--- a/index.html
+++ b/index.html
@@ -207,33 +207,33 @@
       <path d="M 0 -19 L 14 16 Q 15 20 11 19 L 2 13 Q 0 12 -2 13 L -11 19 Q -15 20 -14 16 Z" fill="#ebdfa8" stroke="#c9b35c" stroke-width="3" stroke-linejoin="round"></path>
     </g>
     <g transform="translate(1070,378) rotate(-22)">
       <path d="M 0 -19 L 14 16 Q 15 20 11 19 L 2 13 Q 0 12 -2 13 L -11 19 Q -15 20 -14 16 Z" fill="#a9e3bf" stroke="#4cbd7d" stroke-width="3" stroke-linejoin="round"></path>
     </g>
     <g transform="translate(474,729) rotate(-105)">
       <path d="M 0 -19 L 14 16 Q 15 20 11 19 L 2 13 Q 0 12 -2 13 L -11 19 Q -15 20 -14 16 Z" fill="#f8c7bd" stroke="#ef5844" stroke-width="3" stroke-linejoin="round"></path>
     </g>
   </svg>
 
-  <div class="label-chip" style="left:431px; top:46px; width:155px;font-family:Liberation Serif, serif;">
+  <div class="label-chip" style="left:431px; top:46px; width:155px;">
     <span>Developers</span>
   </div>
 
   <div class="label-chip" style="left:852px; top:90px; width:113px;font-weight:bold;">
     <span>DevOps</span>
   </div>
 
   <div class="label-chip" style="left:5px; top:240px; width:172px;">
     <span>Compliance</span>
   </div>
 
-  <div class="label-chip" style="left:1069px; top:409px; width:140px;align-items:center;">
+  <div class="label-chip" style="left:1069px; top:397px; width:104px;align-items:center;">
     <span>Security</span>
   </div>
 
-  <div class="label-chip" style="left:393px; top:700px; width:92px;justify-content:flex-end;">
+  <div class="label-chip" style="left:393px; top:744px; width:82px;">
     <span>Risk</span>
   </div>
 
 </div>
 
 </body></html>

[Work to be completed]: Could you give every entry again, exactly as written?

[Exercise response]:
--- a/index.html
+++ b/index.html
@@ -207,33 +207,33 @@
       <path d="M 0 -19 L 14 16 Q 15 20 11 19 L 2 13 Q 0 12 -2 13 L -11 19 Q -15 20 -14 16 Z" fill="#ebdfa8" stroke="#c9b35c" stroke-width="3" stroke-linejoin="round"></path>
     </g>
     <g transform="translate(1070,378) rotate(-22)">
       <path d="M 0 -19 L 14 16 Q 15 20 11 19 L 2 13 Q 0 12 -2 13 L -11 19 Q -15 20 -14 16 Z" fill="#a9e3bf" stroke="#4cbd7d" stroke-width="3" stroke-linejoin="round"></path>
     </g>
     <g transform="translate(474,729) rotate(-105)">
       <path d="M 0 -19 L 14 16 Q 15 20 11 19 L 2 13 Q 0 12 -2 13 L -11 19 Q -15 20 -14 16 Z" fill="#f8c7bd" stroke="#ef5844" stroke-width="3" stroke-linejoin="round"></path>
     </g>
   </svg>
 
-  <div class="label-chip" style="left:431px; top:46px; width:155px;font-family:Liberation Serif, serif;">
+  <div class="label-chip" style="left:431px; top:46px; width:155px;">
     <span>Developers</span>
   </div>
 
   <div class="label-chip" style="left:852px; top:90px; width:113px;font-weight:bold;">
     <span>DevOps</span>
   </div>
 
   <div class="label-chip" style="left:5px; top:240px; width:172px;">
     <span>Compliance</span>
   </div>
 
-  <div class="label-chip" style="left:1069px; top:409px; width:140px;align-items:center;">
+  <div class="label-chip" style="left:1069px; top:397px; width:104px;align-items:center;">
     <span>Security</span>
   </div>
 
-  <div class="label-chip" style="left:393px; top:700px; width:92px;justify-content:flex-end;">
+  <div class="label-chip" style="left:393px; top:744px; width:82px;">
     <span>Risk</span>
   </div>
 
 </div>
 
 </body></html>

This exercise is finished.